Todo ello, y mucho más, ha sido producto del consenso. Primero con los nacionalistas vascos y catalanes y, luego, producto del 'qué hay de lo mío' y 'no voy a ser yo menos', con todos los demás. En 1978, casi finales del siglo, en España se repartieron los territorios como si del África colonial se tratase. ¿Qué hacemos con León? ¿Qué hacemos con Santander? ¿Y con Murcia? ¿Dónde ponemos La Rioja? A partir de ahí, todo muy consensuado porque daba lugar a la creación de miles de cargos políticos y públicos, se hizo la historia hacia atrás y se redactaron los absurdos estatutos en los que sólo hace falta leerse los preámbulos para ver el tamaño de la fechoría (en este sentido les recomiendo el libro de Antonio Muñoz Molina, Todo lo que era sólido, ed. Seix Barral). El sagrado consenso, el acuerdo, el pacto. Culminado todo el desaguisado en los 80 con la sentencia del ahora en parte arrepentido D. Alfonso Guerra: "Montesquieu ha muerto" (de lo que, encima, parece que ha tomado buena nota el actual Ministro de Justicia).

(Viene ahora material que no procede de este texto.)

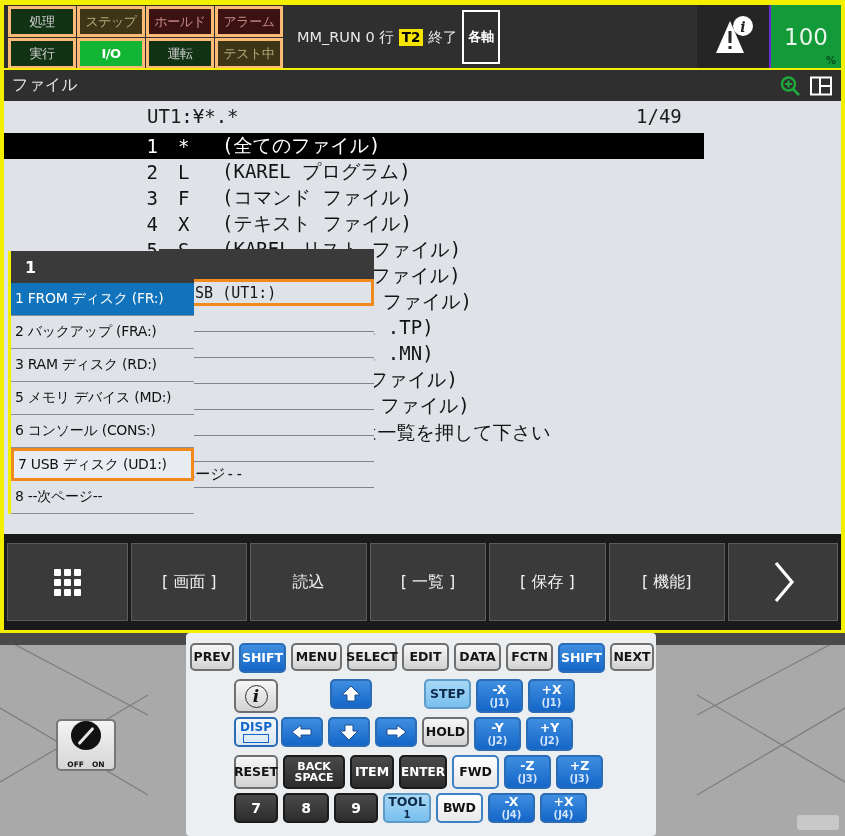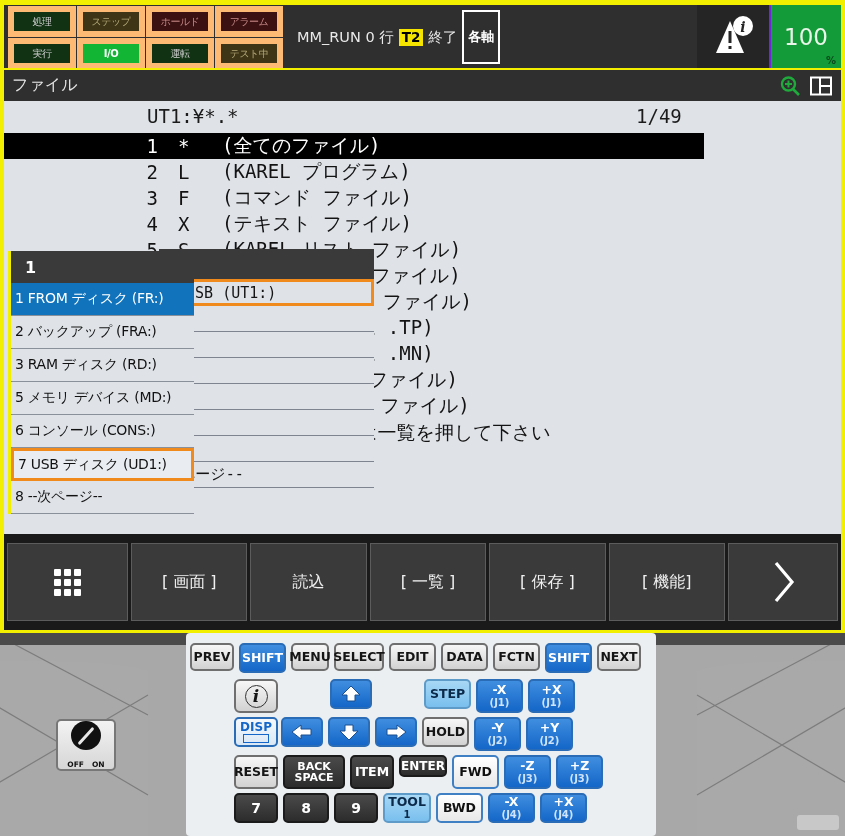"処理" .stbtn { border: 6px solid #fdba74 -> 3px solid #fdba74; font-size: 10px -> 13px }
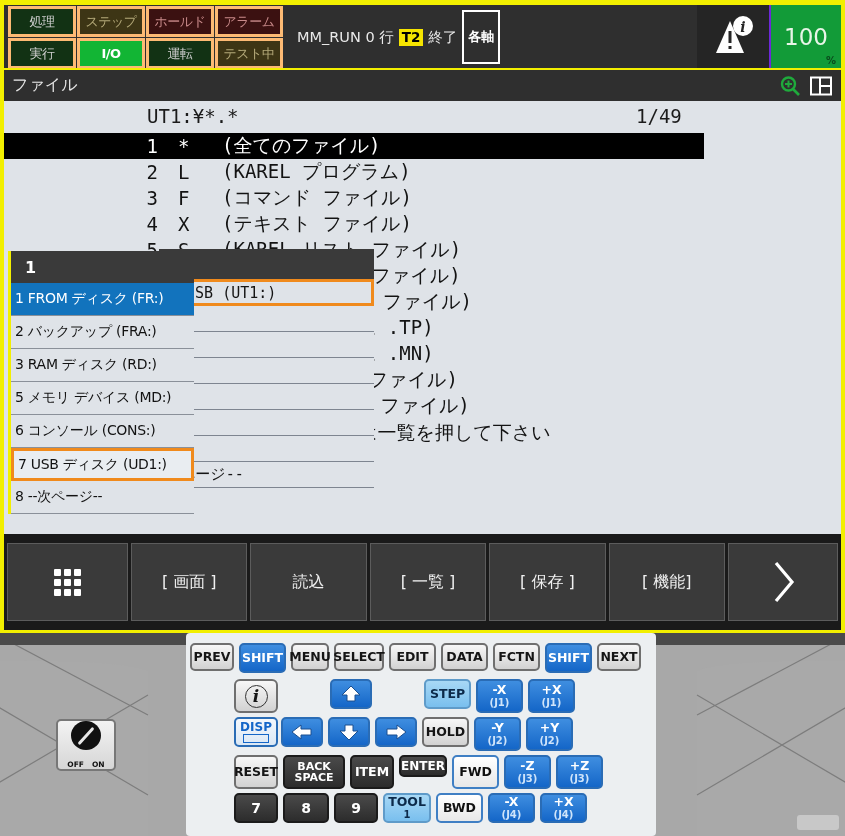"MENU" div.key { width: 38px -> 51px }
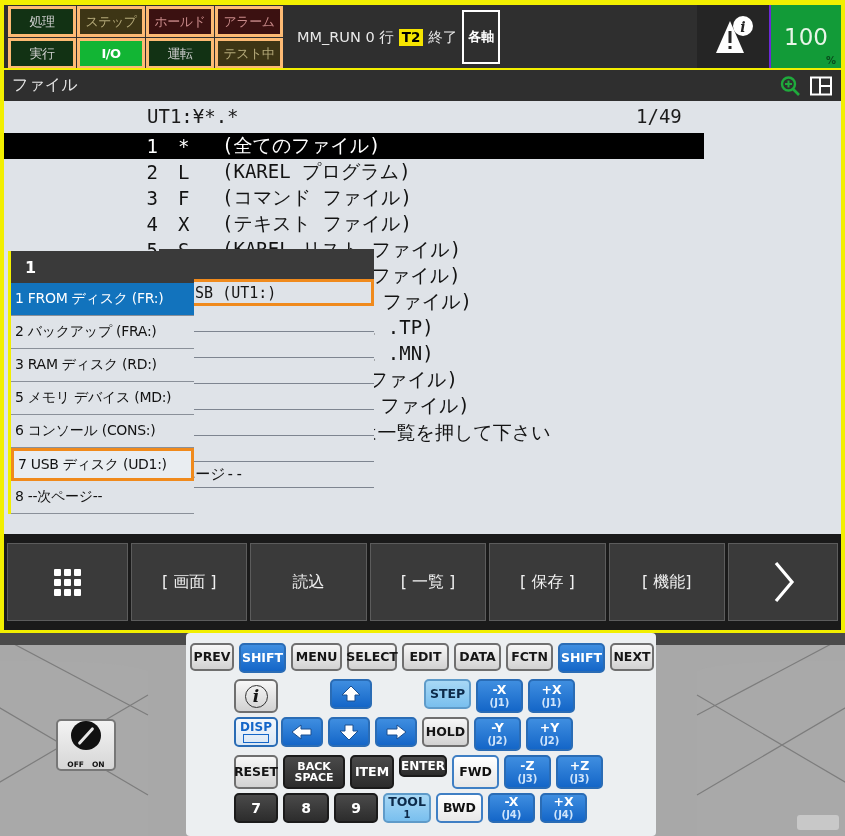"ENTER" div.key { height: 22px -> 34px }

Y hasta aquí hemos llegado. ¿Y qué vamos a hacer? Pues parece que vamos a aplicar esa norma no escrita que parece regir la política española: entre bomberos, no nos pisemos la manguera. ¡Viva el pacto! ¡Viva el consenso! Uno de los mejores ejemplos es la Ley de Transparencia, cuyo asesinato en la práctica se produjo el mismo jueves pasado al modificar el artículo 28 del proyecto de ley al tragar con las reivindicaciones de CiU y PNV. La transparencia versión autonómica. Transparencia vasca, transparencia catalana y así. Es bastante significativo al respecto, leer los editoriales de El País (muy a favor) en contraposición a los de El MundoABC (muy en contra del pastiche) del viernes 30.

Pero parece que no va a quedar ahí la cosa y van a pactar un frente común "económico" para enfrentarnos a las peticiones de Europa. ¿Tendrá que ver con las reuniones del presidente con Felipe González, Rubalcaba o con las que ha mantenido con Cebrián y Hollande en París? ¿Tendrá que ver con la supuesta aparición de Telefónica en Prisa? La agenda "privada" del presidente es ciertamente curiosa (se inició, que sepamos, con Artur Mas y Urkullu). Todo muy asimétrico, todo muy consensuado.

Y, mientras tanto, la casa sin barrer: de la imprescindible reforma de la Constitución, de las autonomías y ayuntamientos, ya hablaremos. "Es que es muy difícil". ¿Aunque no podamos pagarlo? "Ya, tal vez haya que hacer algún ajuste fiscal". Traducción: subirán más los impuestos. Un país en destrucción. Destrucción asimétrica y consensuada, eso sí.